Lazy more and query optimization in Polars is a great tool for saving on memory allocations and CPU usage for a single data frame. I wonder if there is a way to do this for multiple lazy frames as:

lpdf1 = pdf1.lazy()
lpdf2 = pdf2.lazy()

result_lpdf = -lpdf1/lpdf2
result_pdf = result_lpdf.collect()

The above code will not run, as division and negation is not implemented for LazyFrame.
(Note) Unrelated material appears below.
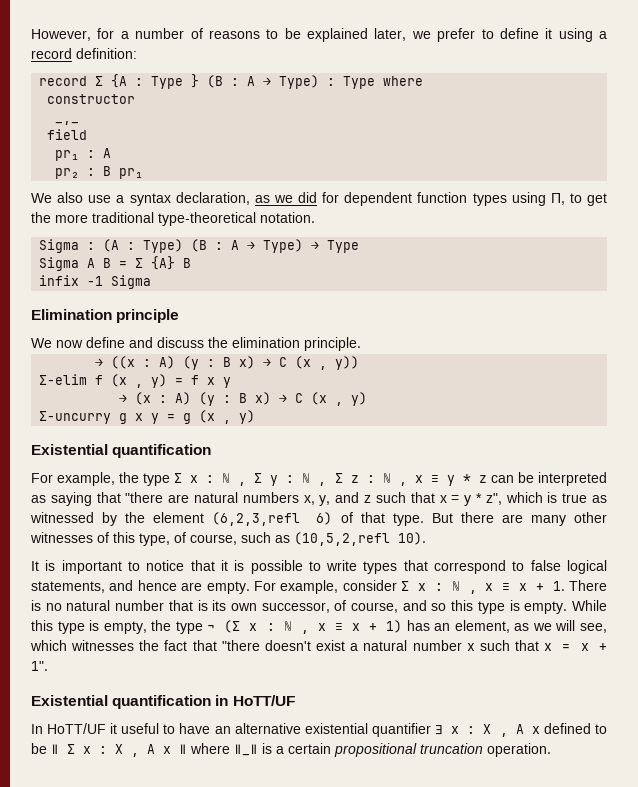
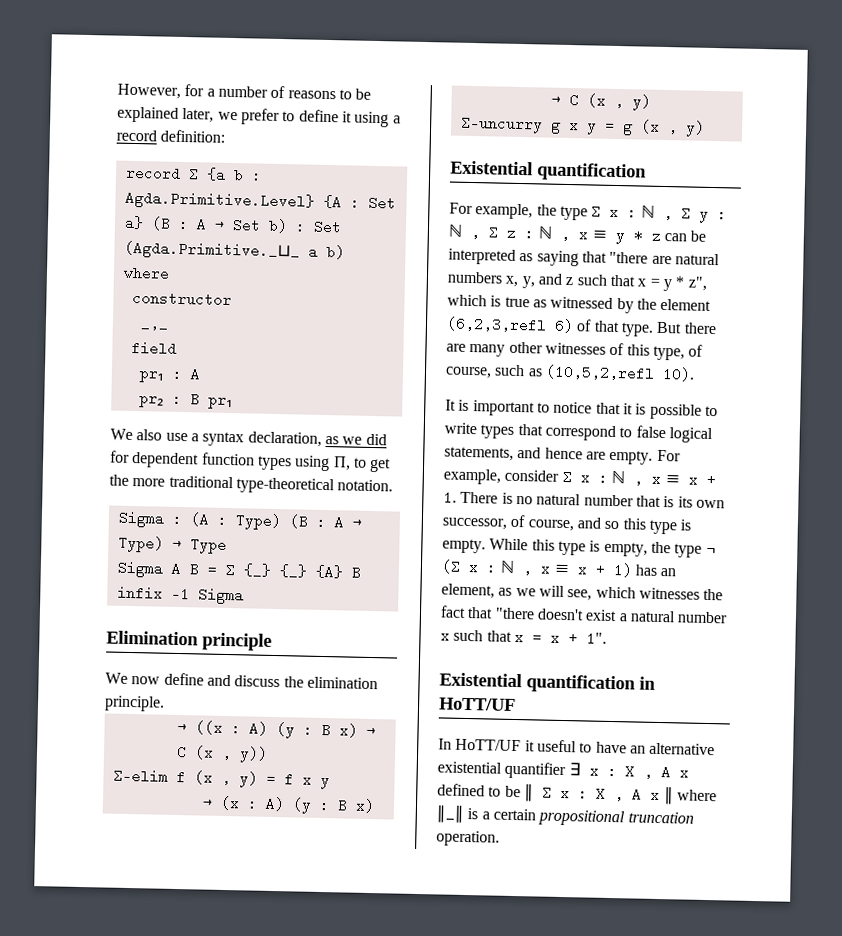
[111,74,376,89] {A : Type } (B : A → Type) : Type -> [205,167,262,183] [124,190,396,211] [123,215,342,235] [123,240,345,261] {a b : Agda.Primitive.Level} {A : Set a} (B : A → Set b) : Set (Agda.Primitive._⊔_ a b)
(144, 263) none -> [242,563,307,579] {_} {_}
Yet my aim would be to create the new result_pdf frame without creating temporary frames for division, then yet another for negation (as it would be the case in pandas and numpy).

I'm trying to get some performance improvement relative to -pdf1/pdf2, on frames of size (283681, 93). Any suggestions are welcome.

CodePudding user response:

You can use .with_context()

Adding a suffix to one set of columns allows you to distinguish between them.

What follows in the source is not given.